Câmara dos Deputados e Senado enviaram ao STF manifestações em defesa da Lei da Dosimetria. A norma permite reduzir penas de condenados pelos atos golpistas de 8 de janeiro de 2023.
O caso está sob relatoria do ministro Alexandre de Moraes, que suspendeu a aplicação da lei até o julgamento final das ações que contestam sua constitucionalidade. As Casas foram chamadas a se manifestar no processo.
O Senado pediu que o plenário do Supremo derrube a decisão individual de Moraes. A advocacia da Casa afirmou que a suspensão pode gerar efeitos graves e potencialmente irreversíveis.

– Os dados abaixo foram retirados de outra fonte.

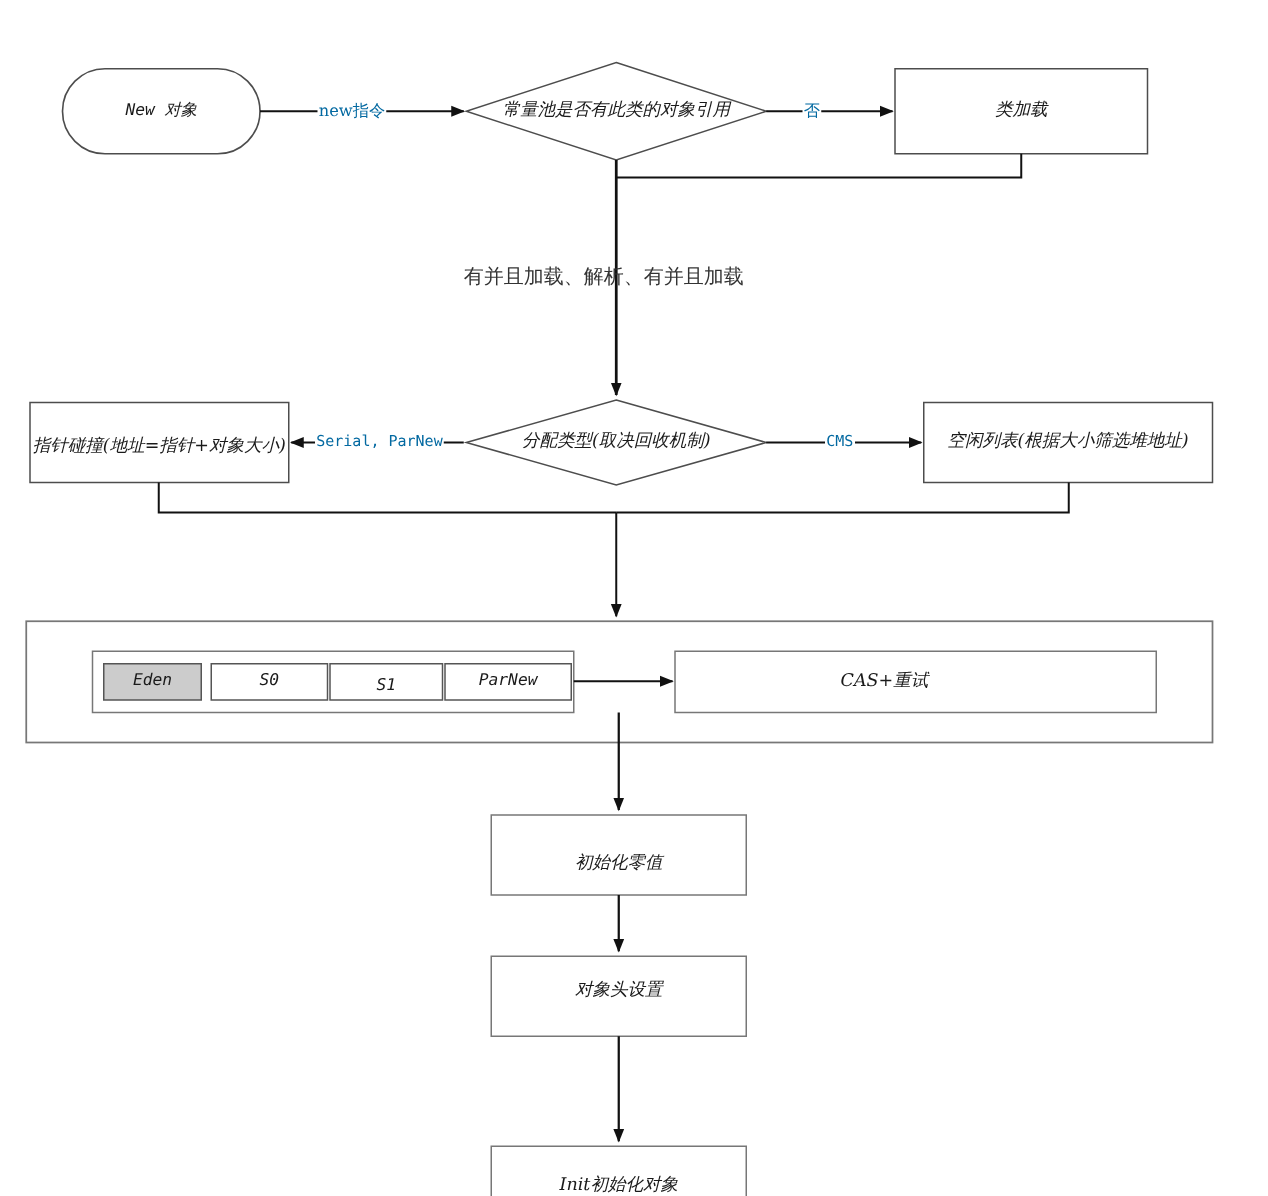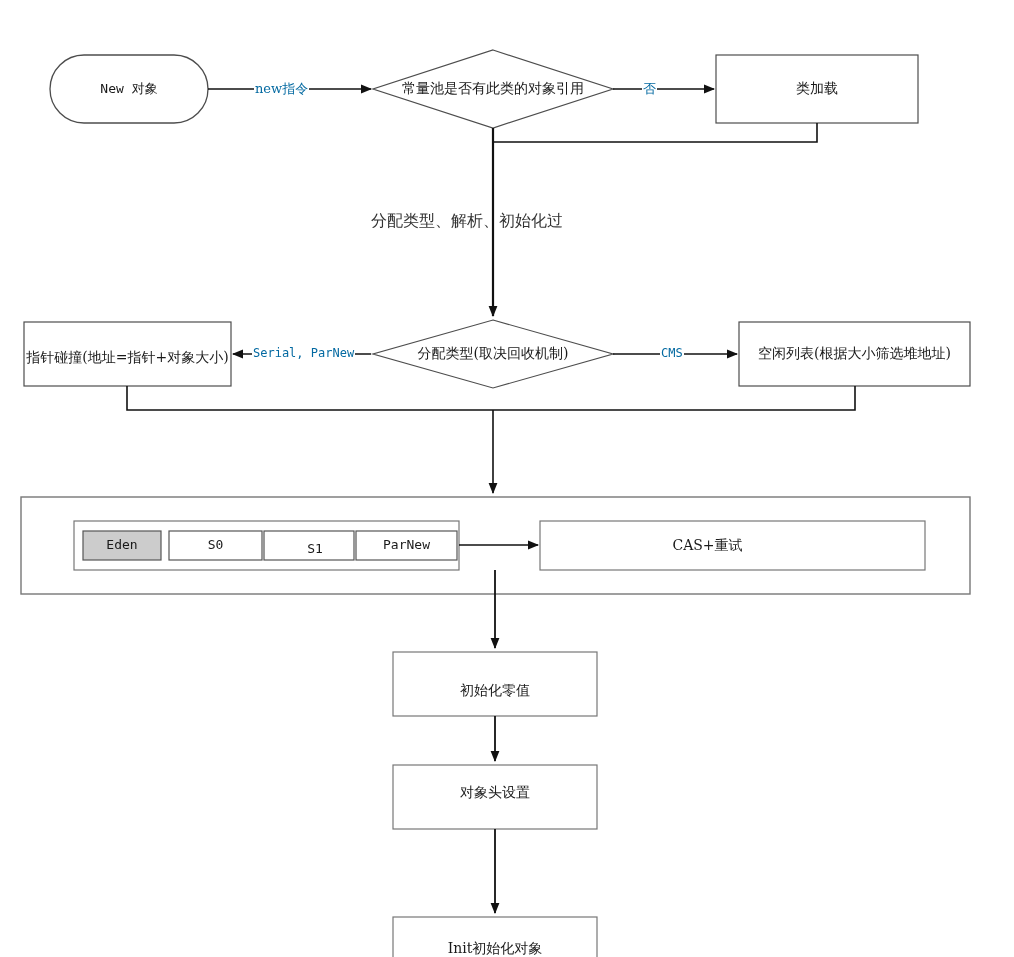--- a/index.html
+++ b/index.html
@@ -34,6 +34,7 @@
     color: #1a1a1a;
     pointer-events: none;
     line-height: 1.25;
+    font-style: italic;
   }
   .cn {
     font-family: "DejaVu Serif", "Liberation Serif", serif;

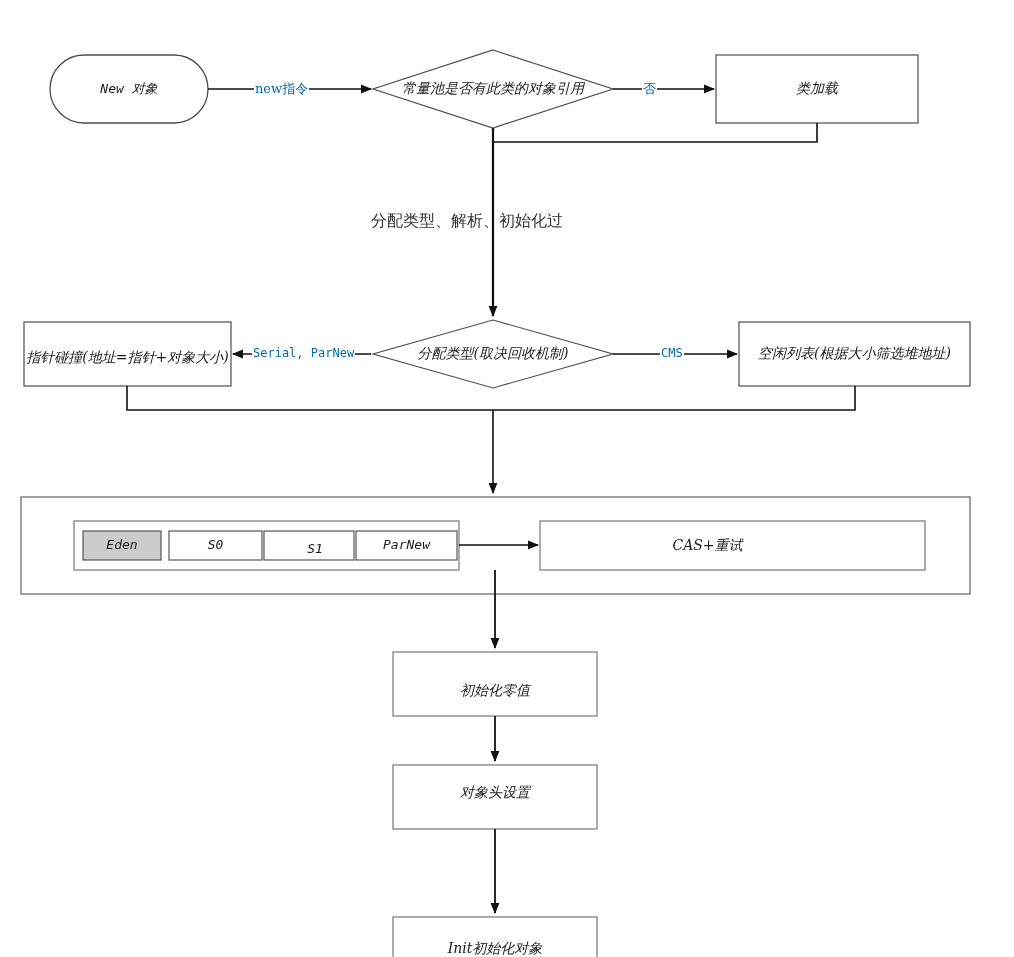--- a/index.html
+++ b/index.html
@@ -163,7 +163,7 @@
 
   <div class="edge-label cn" style="left:642px; top:80px; font-size:13px;">否</div>
 
-  <div class="big-label" style="left:371px; top:211px;">分配类型、解析、初始化过</div>
+  <div class="big-label" style="left:371px; top:211px;">有并且加载、解析、有并且加载</div>
 
   <div class="edge-label mono" style="left:252px; top:346px; font-size:12px;">Serial, ParNew</div>
 

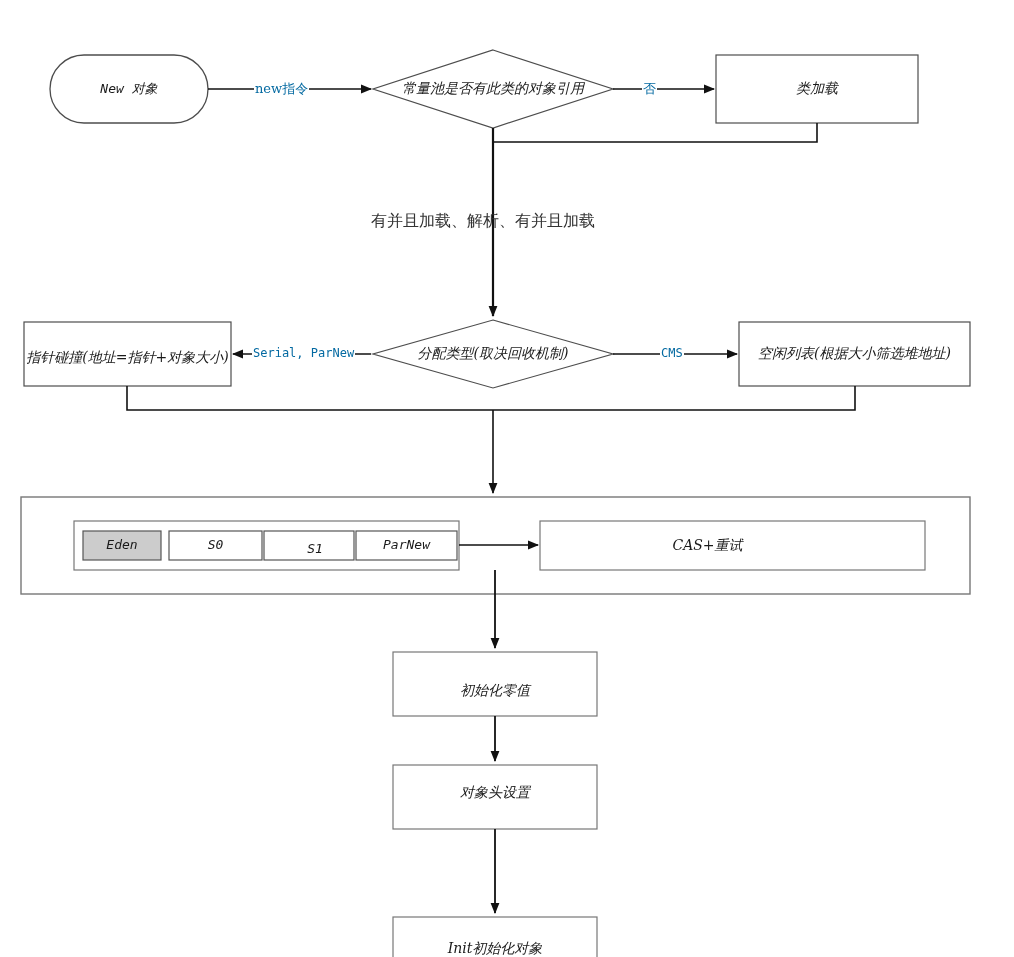--- a/index.html
+++ b/index.html
@@ -150,7 +150,7 @@
 
   <div class="node-text mono" style="left:83px; top:531px; width:78px; height:29px;border-radius:14px;">Eden</div>
   <div class="node-text mono" style="left:169px; top:531px; width:93px; height:29px;">S0</div>
-  <div class="node-text mono" style="left:270px; top:531px; width:90px; height:36px;">S1</div>
+  <div class="node-text mono" style="left:264px; top:531px; width:90px; height:36px;">S1</div>
   <div class="node-text mono" style="left:356px; top:531px; width:101px; height:29px;">ParNew</div>
 
   <div class="node-text cn" style="left:515px; top:521px; width:385px; height:49px;">CAS+重试</div>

Segundo a manifestação do Senado, impedir a aplicação da lei retiraria do condenado uma norma mais benéfica já em vigor. A Casa também citou impacto no regime de progressão previsto pelo legislador.
A Câmara dos Deputados defendeu a prerrogativa política do Congresso sobre vetos presidenciais. Para a Casa, cabe ao Parlamento decidir sobre a derrubada de veto no processo legislativo.
A discussão começou depois que o Congresso derrubou o veto do presidente Luiz Inácio Lula da Silva ao projeto da dosimetria. A medida passou a ser questionada no Supremo por meio de ações diretas.
Entre os autores das ações estão a Federação PSOL-Rede, a Federação PT, PCdoB e PV e a Associação Brasileira de Imprensa. Ao todo, pelo menos três processos discutem a validade da norma.
Enquanto o STF não decide o mérito, a lei permanece suspensa. A decisão final dirá se a redução de penas prevista pelo Congresso poderá ser aplicada aos condenados enquadrados pela norma.
O embate reúne dois pontos centrais: a autonomia do Parlamento para decidir sobre veto e o papel do Supremo no controle de constitucionalidade. As manifestações de Câmara e Senado reforçam a defesa institucional da lei.